What you have to do:
From the data underneath, reproduce exactly the stretch that begins at the line with "text-align: none ->" and ends after the line with "text: Signature ->".

Supplied records:
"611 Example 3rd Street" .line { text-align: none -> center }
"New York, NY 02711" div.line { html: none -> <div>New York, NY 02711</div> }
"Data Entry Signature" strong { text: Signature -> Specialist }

* * *

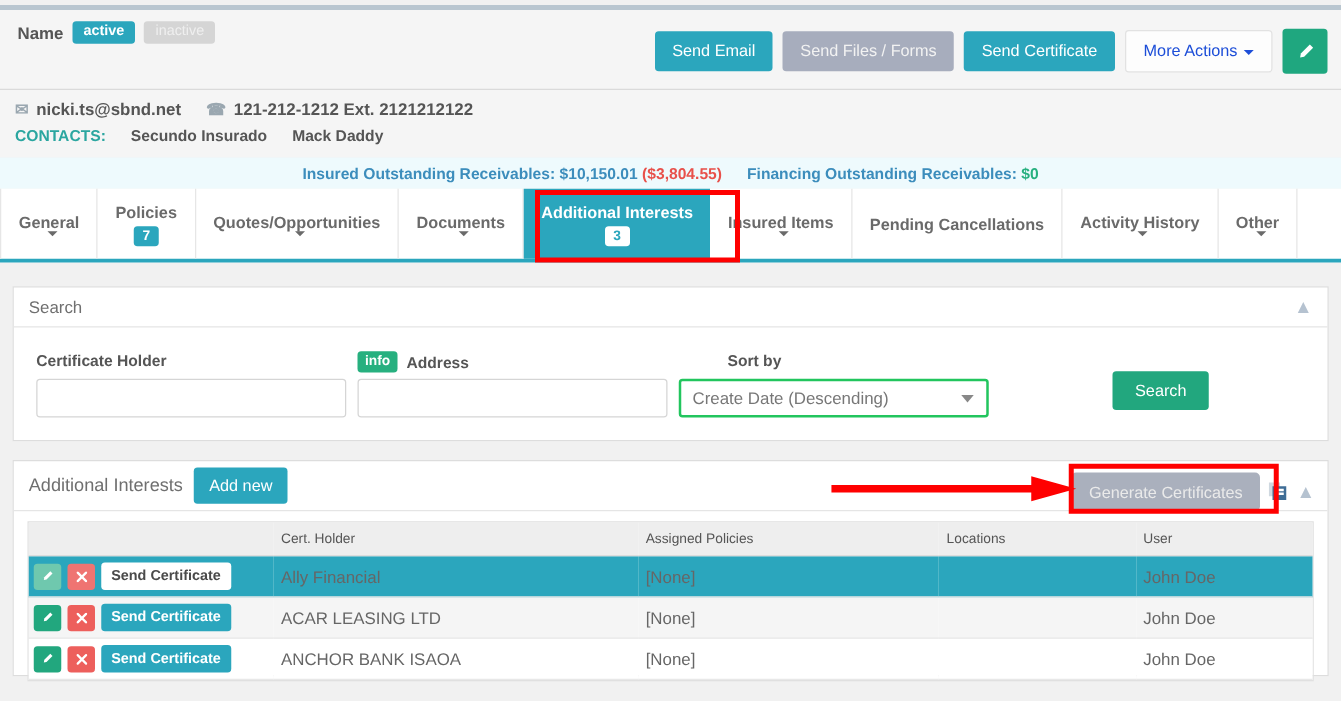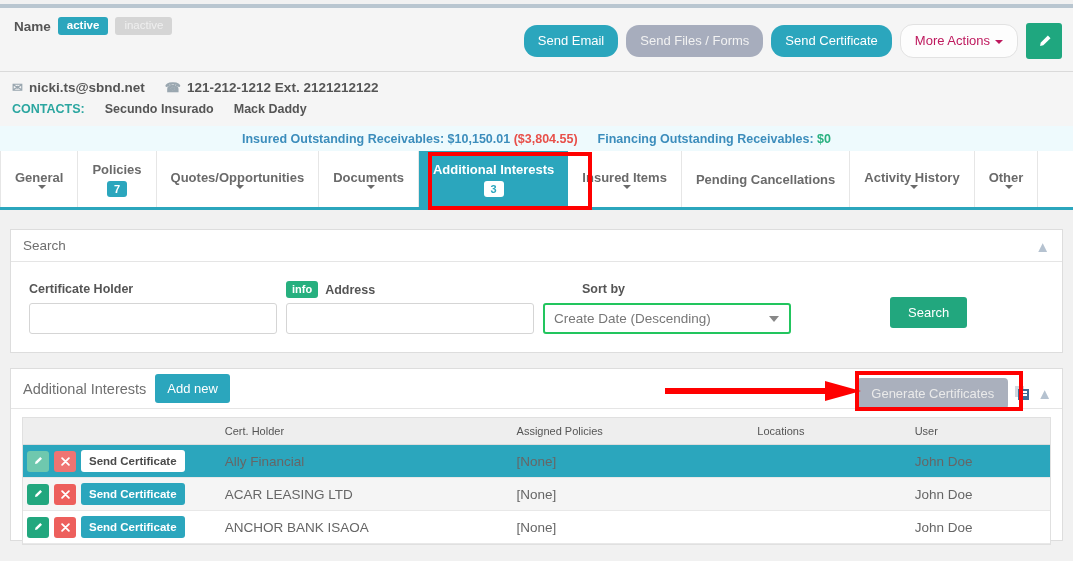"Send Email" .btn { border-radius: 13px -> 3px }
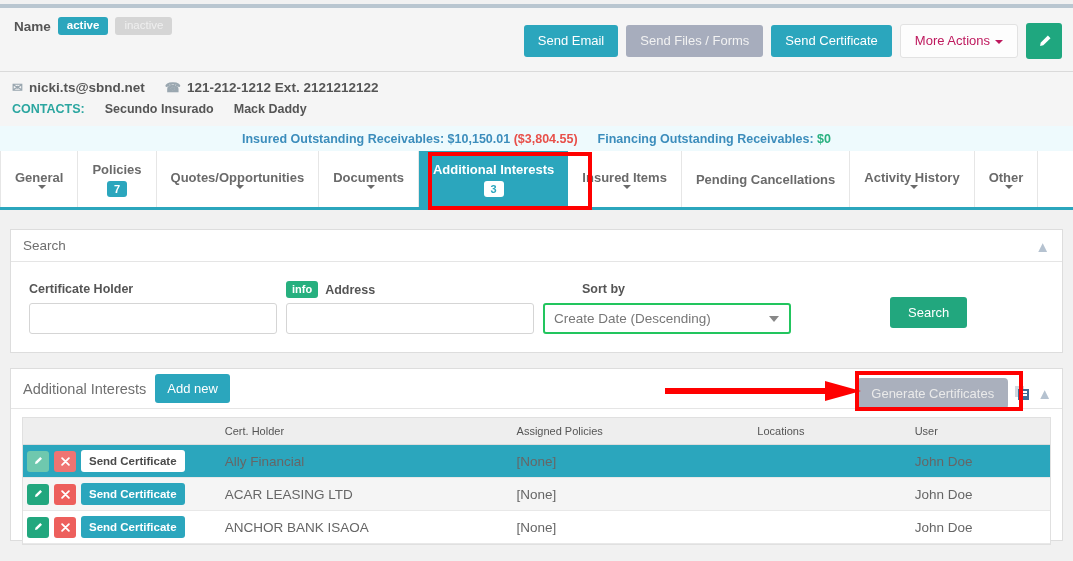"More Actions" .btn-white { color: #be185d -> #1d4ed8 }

Exercise result:
"611 Example 3rd Street" .line { text-align: none -> center }
"New York, NY 02711" div.line { html: none -> <div>New York, NY 02711</div> }
"Data Entry Signature" strong { text: Signature -> Specialist }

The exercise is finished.